Task objective: Lines from the one containing "S40T IN SOUNDBAR" through the final line of the entries below: reproduce them exactly, all of them and only them.

Task data:

----------------------------------------

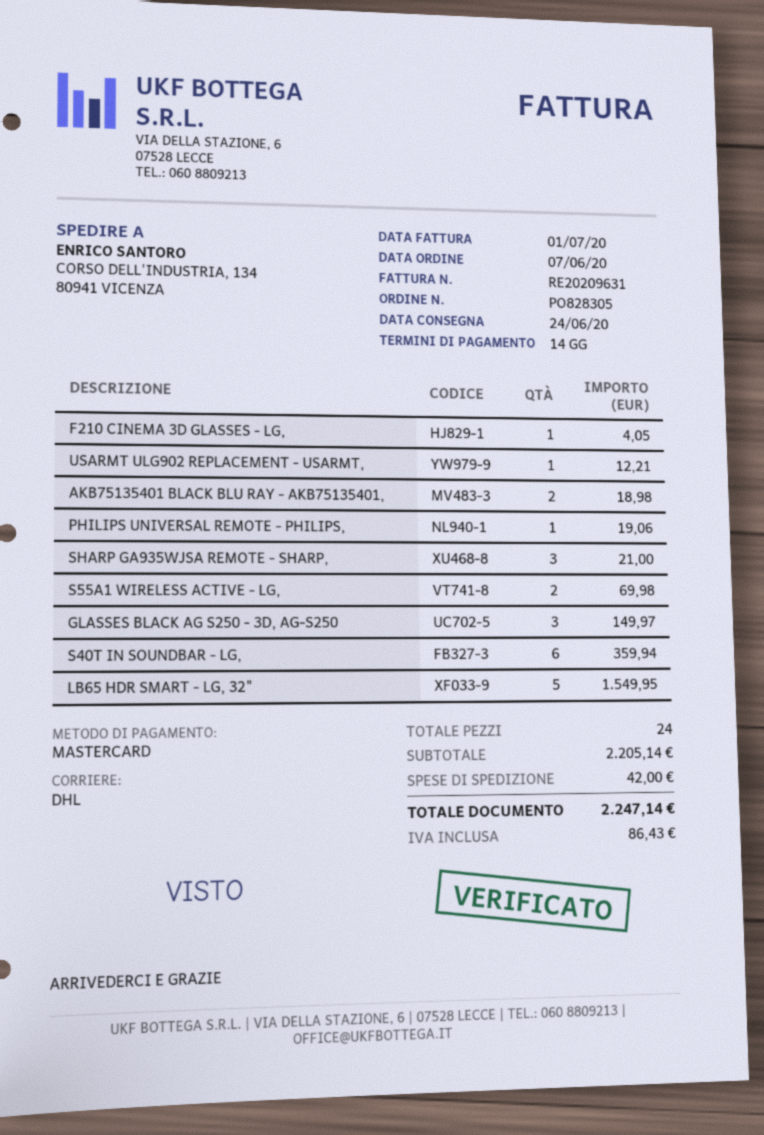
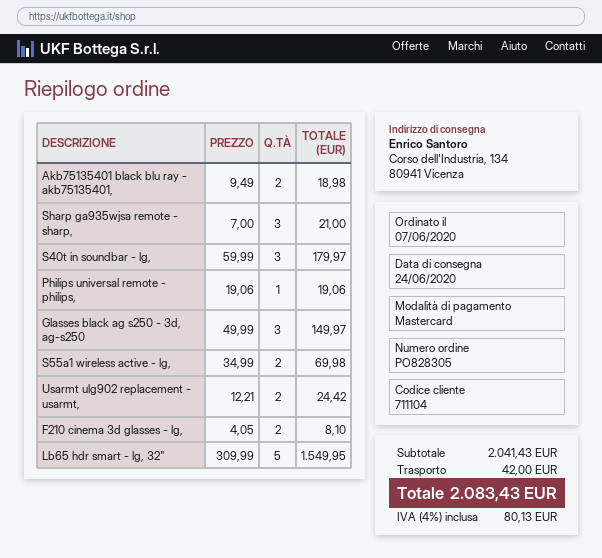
F210 CINEMA 3D GLASSES - LG,: 1 for 4.05 -> 2 for 8.10
USARMT ULG902 REPLACEMENT - USARMT,: 1 for 12.21 -> 2 for 24.42
S40T IN SOUNDBAR - LG,: 6 for 359.94 -> 3 for 179.97
subtotal: 2205.14 -> 2041.43
tax: 86.43 -> 80.13
total: 2247.14 -> 2083.43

----------------------------------------

Output below:
S40T IN SOUNDBAR - LG,: 6 for 359.94 -> 3 for 179.97
subtotal: 2205.14 -> 2041.43
tax: 86.43 -> 80.13
total: 2247.14 -> 2083.43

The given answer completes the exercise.